### TASK REQUIREMENTS
Could you repeat every record below exactly, leaving out the pictures?

### DATA EXTRACT
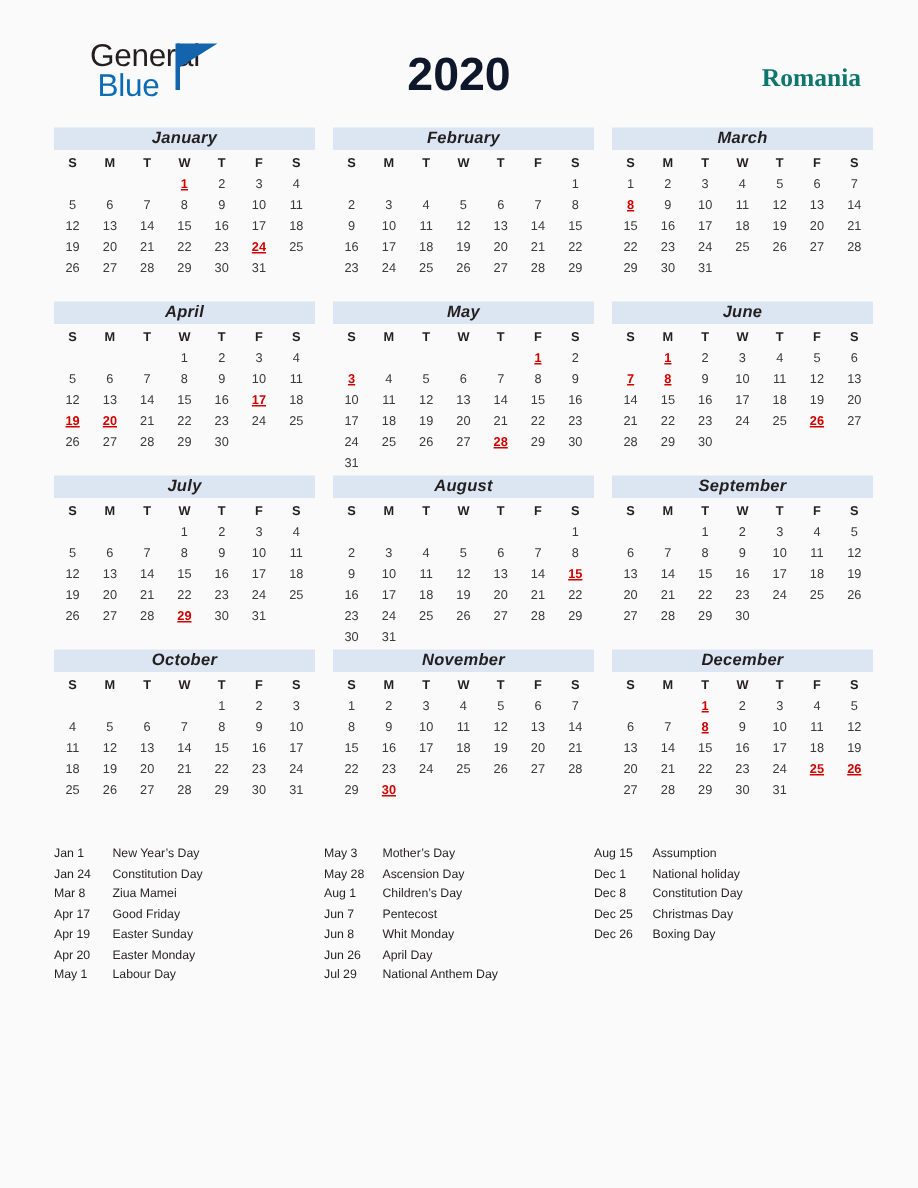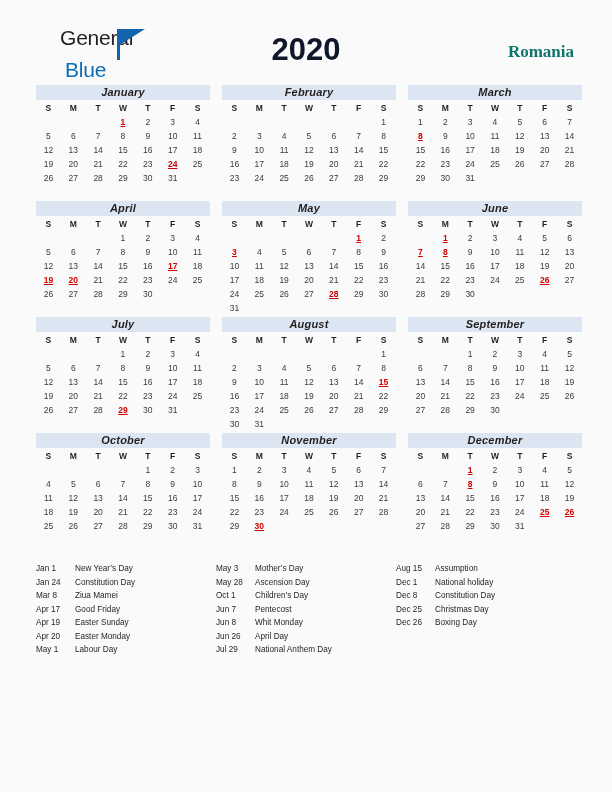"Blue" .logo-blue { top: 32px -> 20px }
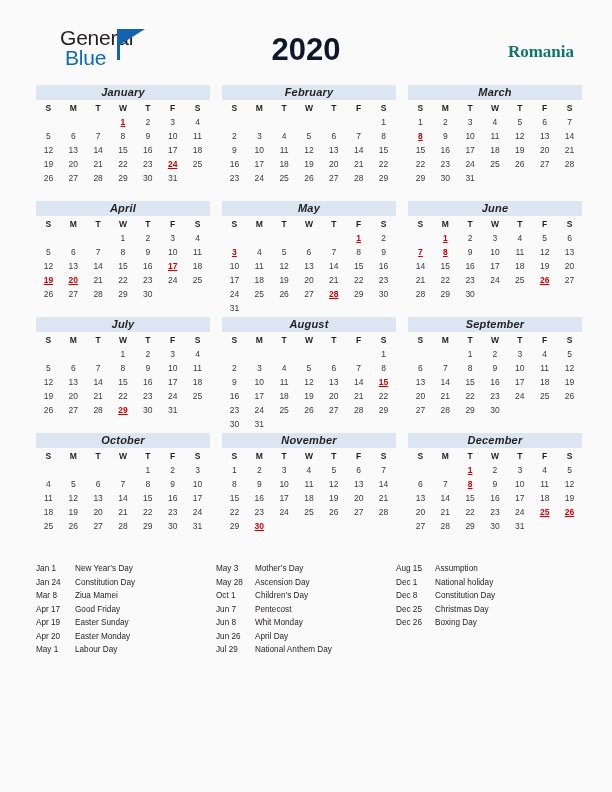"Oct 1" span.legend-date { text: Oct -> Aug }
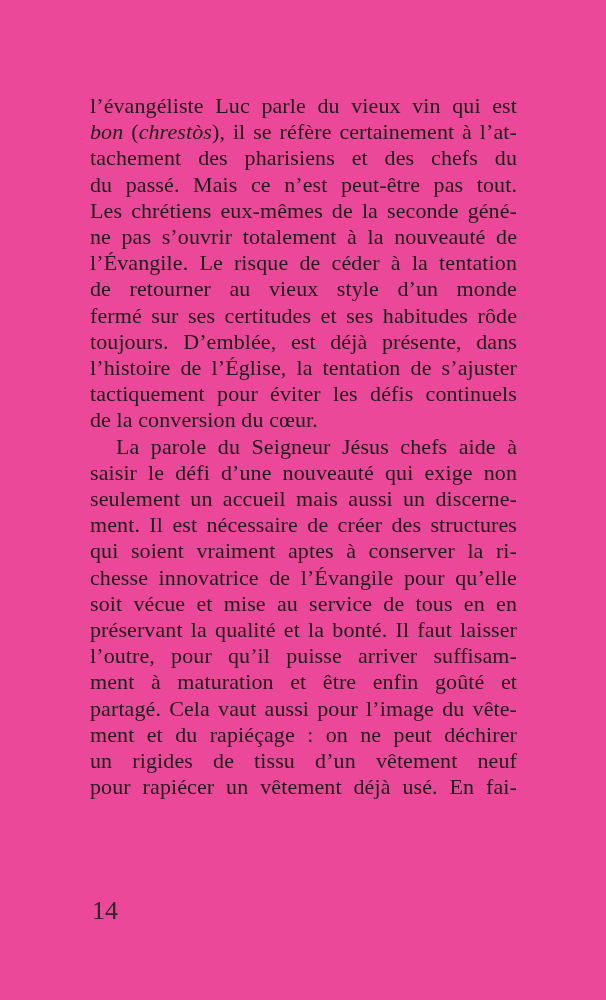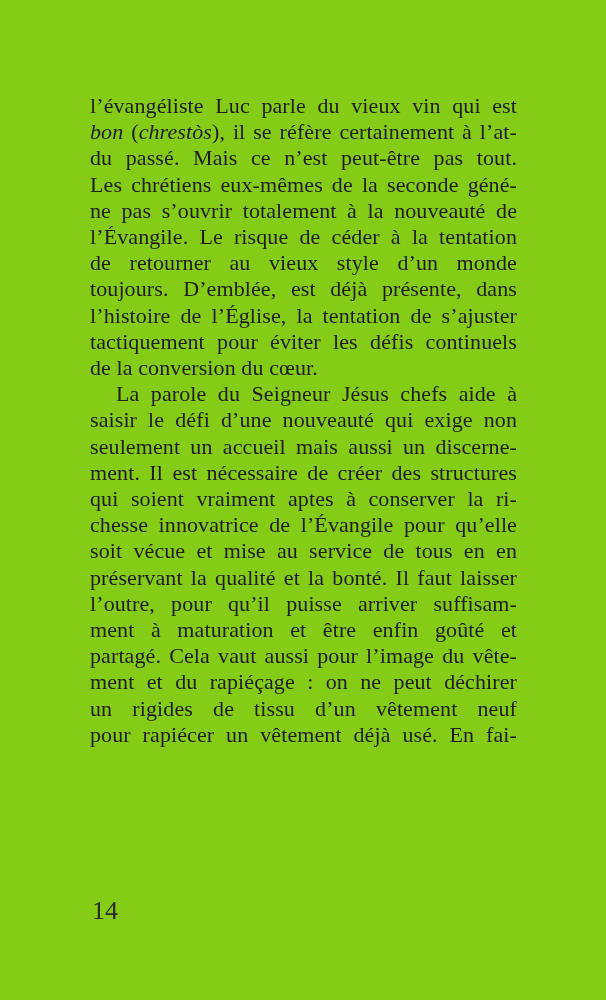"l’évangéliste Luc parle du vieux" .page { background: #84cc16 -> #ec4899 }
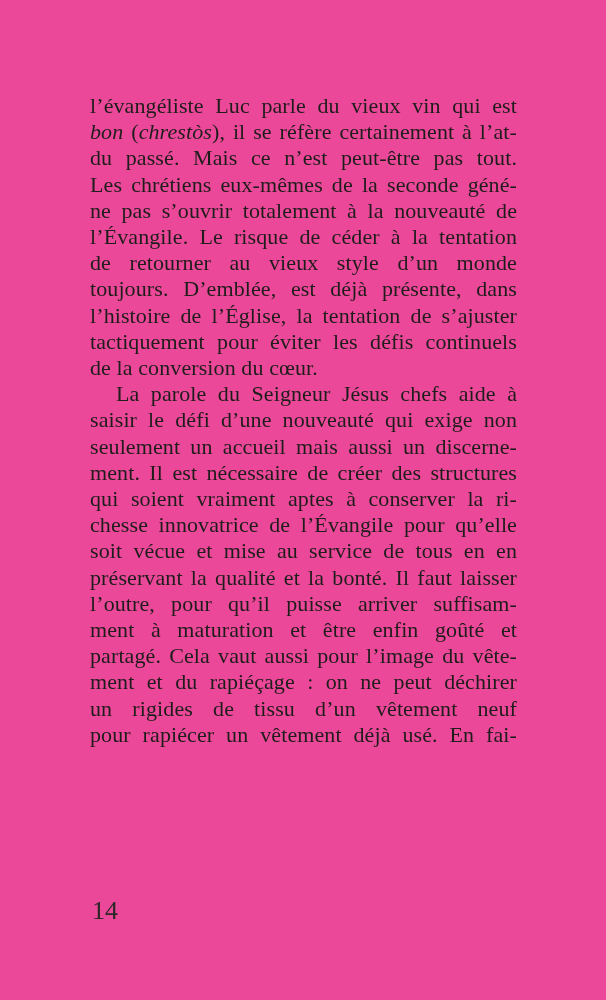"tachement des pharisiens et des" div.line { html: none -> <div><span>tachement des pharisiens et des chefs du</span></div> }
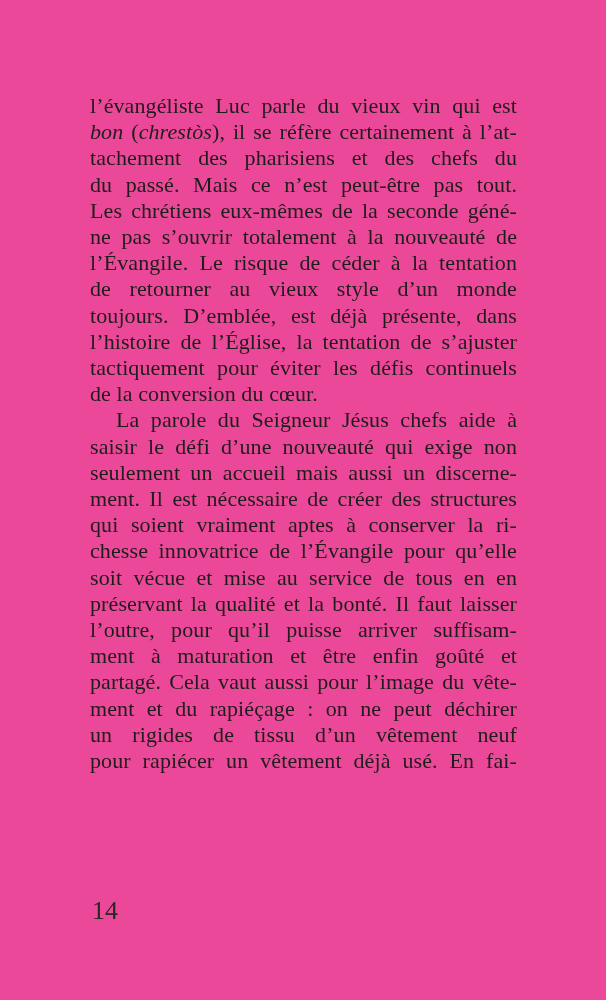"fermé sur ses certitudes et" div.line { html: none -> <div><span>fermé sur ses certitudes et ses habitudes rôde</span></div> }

### TASK OUTPUT
"Blue" .logo-blue { top: 32px -> 20px }
"Oct 1" span.legend-date { text: Oct -> Aug }
"l’évangéliste Luc parle du vieux" .page { background: #84cc16 -> #ec4899 }
"tachement des pharisiens et des" div.line { html: none -> <div><span>tachement des pharisiens et des chefs du</span></div> }
"fermé sur ses certitudes et" div.line { html: none -> <div><span>fermé sur ses certitudes et ses habitudes rôde</span></div> }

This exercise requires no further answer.